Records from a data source
=== Begin Enclosure ===

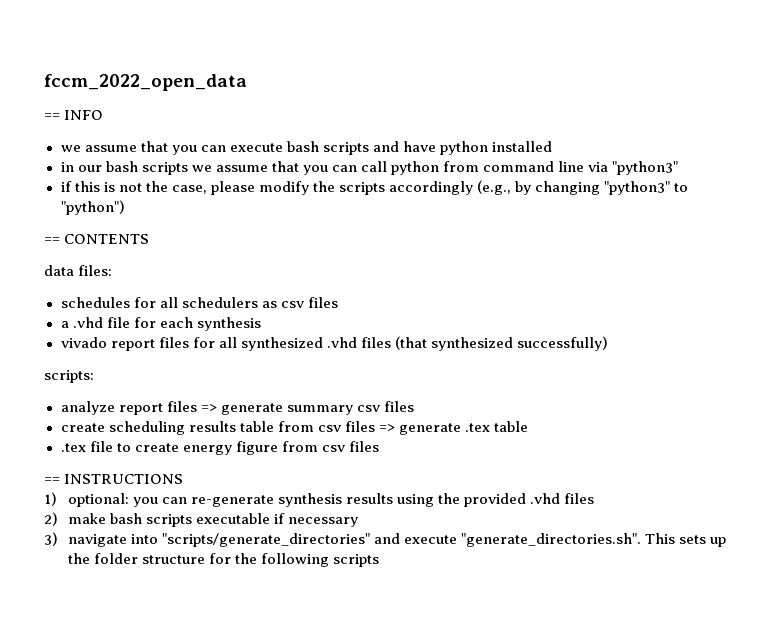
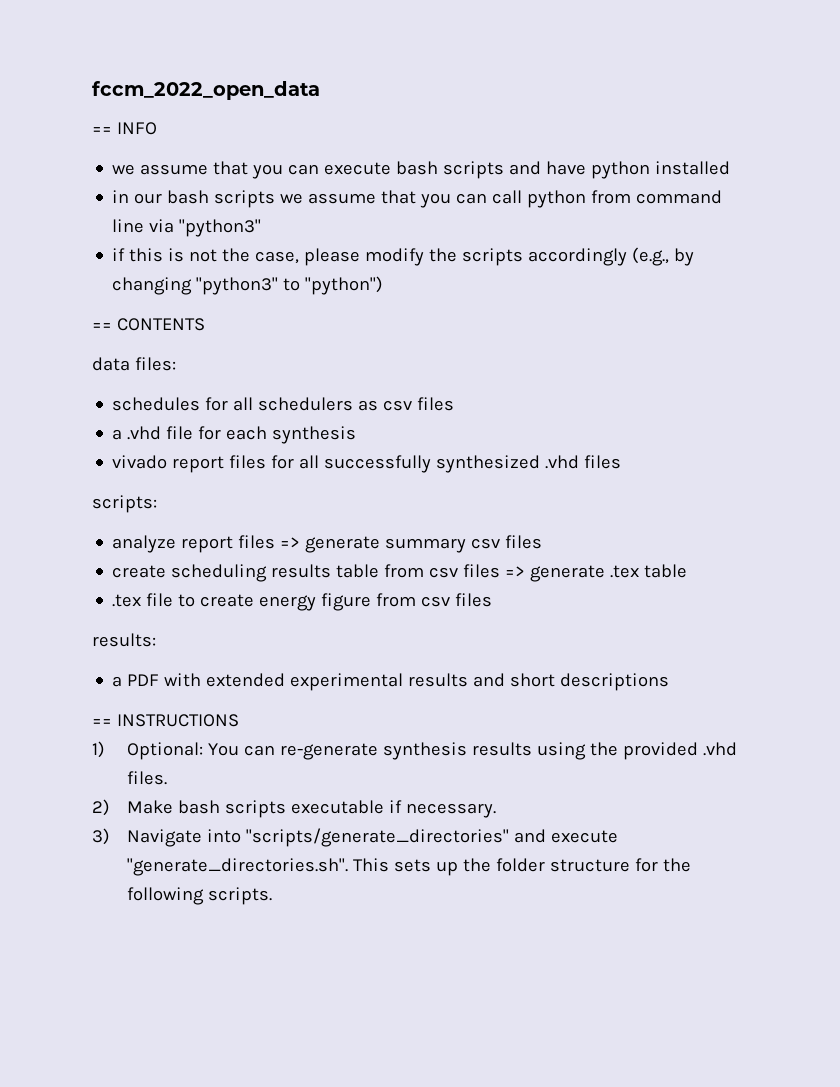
(237, 342) none -> [324,455,432,473] successfully
[394,336,608,351] (that synthesized successfully) -> (622, 462) none
(379, 446) none -> [92,633,156,647] [112,673,670,691] // results: // a PDF with extended experimental results and short descriptions
[67,493,158,507] optional: you -> [127,742,240,760] Optional: You
[564,493,595,504] files -> [127,771,168,785] files.
[67,513,106,524] make -> [127,800,174,814] Make
[288,517,359,527] necessary -> [406,803,497,818] necessary.
[67,534,127,547] navigate -> [127,829,203,847] Navigate
[333,554,380,567] scripts -> [208,887,273,905] scripts.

=== End Enclosure ===

# Exercise aim
No pictures belong in the copy; output every record exactly.

# Solution for this exercise
(237, 342) none -> [324,455,432,473] successfully
[394,336,608,351] (that synthesized successfully) -> (622, 462) none
(379, 446) none -> [92,633,156,647] [112,673,670,691] // results: // a PDF with extended experimental results and short descriptions
[67,493,158,507] optional: you -> [127,742,240,760] Optional: You
[564,493,595,504] files -> [127,771,168,785] files.
[67,513,106,524] make -> [127,800,174,814] Make
[288,517,359,527] necessary -> [406,803,497,818] necessary.
[67,534,127,547] navigate -> [127,829,203,847] Navigate
[333,554,380,567] scripts -> [208,887,273,905] scripts.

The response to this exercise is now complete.